My husband’s unemployment was very stressful for the entire family, but all of us felt tremendous relief that I could compensate for his lost earnings during that period. He was also very grateful that he could take enough time to find a new job he really wanted, rather than just jumping at the first thing that came along out of sheer desperation, because I was able to support our family during his job search. My income minimized the impact of the whole experience so that it was just an unpleasant interlude rather than a complete financial catastrophe.
5. One of your interview subjects laments that she doesn’t see any “young Gloria Steinems” among today’s younger women (page 296). Do you feel the same way?
I think that there’s been a noticeable absence of activism and leadership among younger women, who often take for granted the opportunities that were won by the first wave of the modern women’s movement -- and frequently don’t seem to feel any responsibility to address the problems that remain. I’m hoping this will change, because if women ever really mobilized around the issues that concern us all, we could transform society for the benefit of everyone, including men and children. But things are not going to change as long as so many women keep forfeiting the kind of visibility and power that would enable them to have a real impact.
6. Do you think mothers who have their children when they’re older and more established in their careers have a better chance of remaining in the workforce than younger moms who haven’t been working as long?
If you’ve earned some solid credentials and established a substantial track record of success in your career, it’s easier to create opportunities and arrange the flexibility to care for your family. For me, it worked out extremely well to have my children late, at 39 and 42, although declining fertility is always a risk when women wait that long. Other people have their kids earlier, while they’re establishing their careers, and I’ve known many women who made things work that way instead. But no matter how old women are when they become mothers, I think it’s important for them to identify their individual passions and pursue challenging careers that give their lives meaning and fulfillment, as well as the ability to support their children if something happens to their fathers.

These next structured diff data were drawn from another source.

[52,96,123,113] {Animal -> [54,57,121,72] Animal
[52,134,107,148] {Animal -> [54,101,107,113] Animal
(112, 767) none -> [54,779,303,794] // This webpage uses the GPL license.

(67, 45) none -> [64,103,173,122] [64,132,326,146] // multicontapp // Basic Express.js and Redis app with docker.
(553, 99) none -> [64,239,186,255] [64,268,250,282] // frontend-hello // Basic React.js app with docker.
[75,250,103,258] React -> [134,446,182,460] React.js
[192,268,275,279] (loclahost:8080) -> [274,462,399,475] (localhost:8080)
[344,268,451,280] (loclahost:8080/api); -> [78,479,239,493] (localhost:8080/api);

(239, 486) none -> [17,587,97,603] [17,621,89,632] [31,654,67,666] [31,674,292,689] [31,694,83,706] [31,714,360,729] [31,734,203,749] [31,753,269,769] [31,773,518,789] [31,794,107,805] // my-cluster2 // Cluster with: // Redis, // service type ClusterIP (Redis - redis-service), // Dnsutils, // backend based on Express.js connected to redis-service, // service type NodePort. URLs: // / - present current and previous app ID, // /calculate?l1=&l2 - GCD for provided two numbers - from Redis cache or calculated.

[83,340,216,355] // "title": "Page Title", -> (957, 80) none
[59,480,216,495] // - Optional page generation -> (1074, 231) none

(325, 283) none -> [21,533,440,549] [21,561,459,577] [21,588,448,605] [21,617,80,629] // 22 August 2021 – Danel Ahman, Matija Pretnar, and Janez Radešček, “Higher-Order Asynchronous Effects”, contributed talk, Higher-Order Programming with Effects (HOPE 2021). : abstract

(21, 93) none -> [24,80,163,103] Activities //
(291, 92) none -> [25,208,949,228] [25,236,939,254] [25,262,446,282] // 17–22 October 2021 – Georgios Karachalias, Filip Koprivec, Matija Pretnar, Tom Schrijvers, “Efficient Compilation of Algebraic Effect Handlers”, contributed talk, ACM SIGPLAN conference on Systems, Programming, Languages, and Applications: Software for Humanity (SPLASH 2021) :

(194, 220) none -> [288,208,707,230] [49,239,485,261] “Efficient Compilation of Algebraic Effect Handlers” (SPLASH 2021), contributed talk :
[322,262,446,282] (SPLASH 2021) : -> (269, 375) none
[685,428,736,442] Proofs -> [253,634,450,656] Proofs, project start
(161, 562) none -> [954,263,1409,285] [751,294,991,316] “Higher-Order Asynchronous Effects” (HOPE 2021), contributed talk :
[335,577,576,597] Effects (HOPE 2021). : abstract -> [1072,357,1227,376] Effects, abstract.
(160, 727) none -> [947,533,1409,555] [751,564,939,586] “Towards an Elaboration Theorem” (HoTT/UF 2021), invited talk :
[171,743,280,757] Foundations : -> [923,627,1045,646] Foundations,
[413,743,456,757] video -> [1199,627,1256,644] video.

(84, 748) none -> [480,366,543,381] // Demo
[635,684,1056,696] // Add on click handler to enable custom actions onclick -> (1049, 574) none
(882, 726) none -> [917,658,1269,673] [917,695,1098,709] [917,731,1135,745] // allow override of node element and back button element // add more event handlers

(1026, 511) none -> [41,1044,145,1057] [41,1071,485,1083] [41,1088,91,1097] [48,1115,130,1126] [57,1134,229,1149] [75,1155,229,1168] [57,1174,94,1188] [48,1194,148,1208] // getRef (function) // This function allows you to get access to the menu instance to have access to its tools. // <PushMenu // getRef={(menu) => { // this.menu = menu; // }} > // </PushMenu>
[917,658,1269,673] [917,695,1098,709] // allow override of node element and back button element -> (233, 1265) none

7. Have your children read The Feminine Mistake? What did they think of it?
Nick’s answer: I found it fascinating to watch how an idea became an essay that became a book. I think a lot of people don’t understand a lot of the information that’s presented in this book, and one reason they continue to take these risks is because they’re unaware of them. I hope that this book makes the information they need more accessible.
Emily’s answer: I’ve always been aware of my mother’s views on these subjects, and her values have shaped my own. She’s brought me up to understand that denial has never helped anybody; that you can’t depend on somebody else for your well-being; and that you have to take things into your own hands, not only for your own sake but for the sake of your children. But I’ve seen my mother’s views on these issues become stronger as she’s watched what’s happened to some of her friends as well as many of the women she’s interviewed. I think it’s great that other people will now be able to learn from this too.
8. What do you hope women will gain from reading The Feminine Mistake?
I think our culture has done a really bad job of educating women about the risks of economic dependency and the benefits of work, which are far greater than financial self-sufficiency alone. Many important factors are not well understood by most of the women who are dealing with these issues, and I hope my book will help address that information gap so that women can make decisions that work better for themselves and their children over the long run, rather than being blindsided by the unforeseen consequences of their choices after it’s too late to do anything about them. That is unfair and unnecessary, and it’s time for that to change.